Details
-
Bug
-
Resolution: Unresolved
-
Minor
-
None
-
None
-
None
-
Lustre 2.12.6 on the client, Lustre 2.12.8_6_g5457c37 on the servers
both on Scientific Linux 7.9
-
3
-
9223372036854775807
Description
On some clients (9 out of 242), the wrong version of a file is read, unless direct I/O is used. The file is small and completely stored on the mdt:
[wgs34] /root # lfs getstripe /lustre/fs24/files/test.py
/lustre/fs24/files/test.py
lcm_layout_gen: 2
lcm_mirror_count: 1
lcm_entry_count: 2
lcme_id: 1
lcme_mirror_id: 0
lcme_flags: init
lcme_extent.e_start: 0
lcme_extent.e_end: 524288
lmm_stripe_count: 0
lmm_stripe_size: 524288
lmm_pattern: mdt
lmm_layout_gen: 0
lmm_stripe_offset: 0
lcme_id: 2
lcme_mirror_id: 0
lcme_flags: 0
lcme_extent.e_start: 524288
lcme_extent.e_end: EOF
lmm_stripe_count: 1
lmm_stripe_size: 524288
lmm_pattern: raid0
lmm_layout_gen: 0
lmm_stripe_offset: -1
If I copy the file on one of the affected machines, it is the old overwritten version.

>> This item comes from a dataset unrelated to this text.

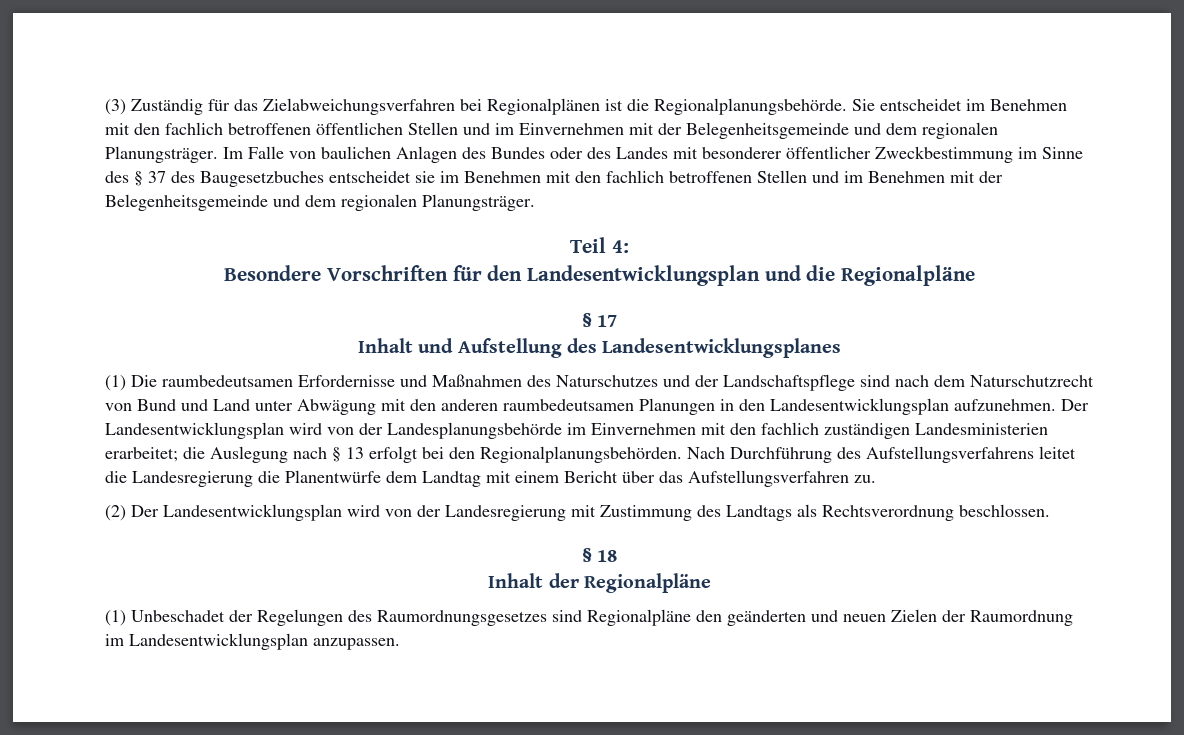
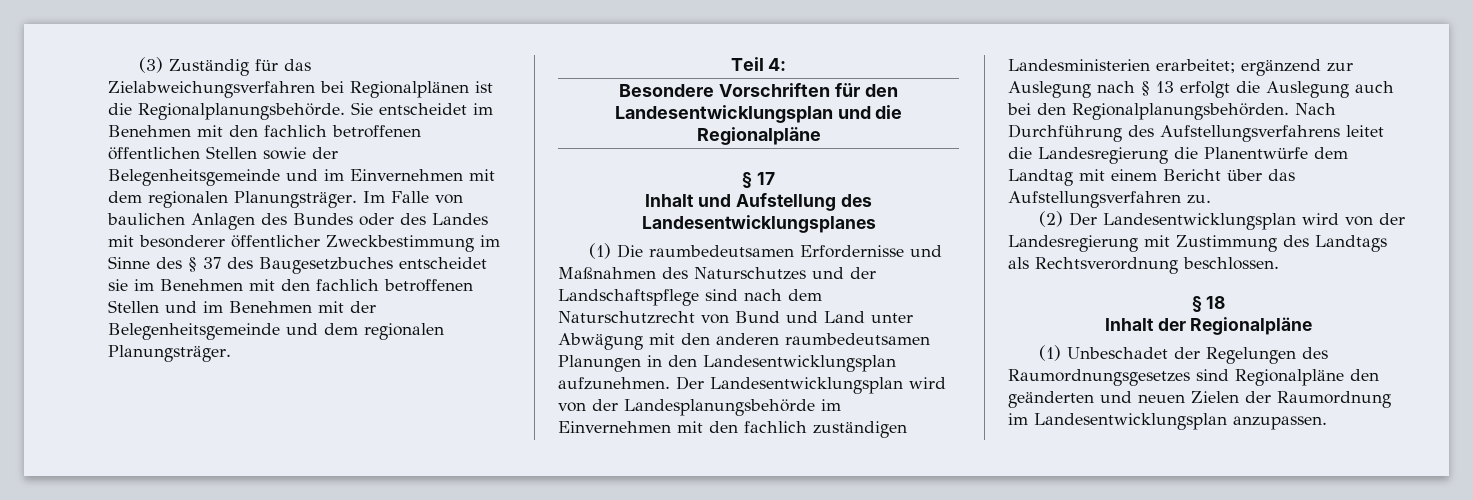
- Sie entscheidet im Benehmen mit den fachlich betroffenen öffentlichen Stellen und im Einvernehmen mit der Belegenheitsgemeinde und dem regionalen Planungsträger.
+ Sie entscheidet im Benehmen mit den fachlich betroffenen öffentlichen Stellen sowie der Belegenheitsgemeinde und im Einvernehmen mit dem regionalen Planungsträger.
- Der Landesentwicklungsplan wird von der Landesplanungsbehörde im Einvernehmen mit den fachlich zuständigen Landesministerien erarbeitet; die Auslegung nach § 13 erfolgt bei den Regionalplanungsbehörden.
+ Der Landesentwicklungsplan wird von der Landesplanungsbehörde im Einvernehmen mit den fachlich zuständigen Landesministerien erarbeitet; ergänzend zur Auslegung nach § 13 erfolgt die Auslegung auch bei den Regionalplanungsbehörden.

If I use direct I/O, the file has the correct content:
[pax9-02] /root # dd if=/lustre/fs24/files/test.py of=bla iflag=direct bs=4096
0+1 records in
0+1 records out
642 bytes (642 B) copied, 0.000977625 s, 657 kB/s
There are no Lustre errors on the client or server. sync or lflush had no effect, but umounting and remounting the file system fixed this.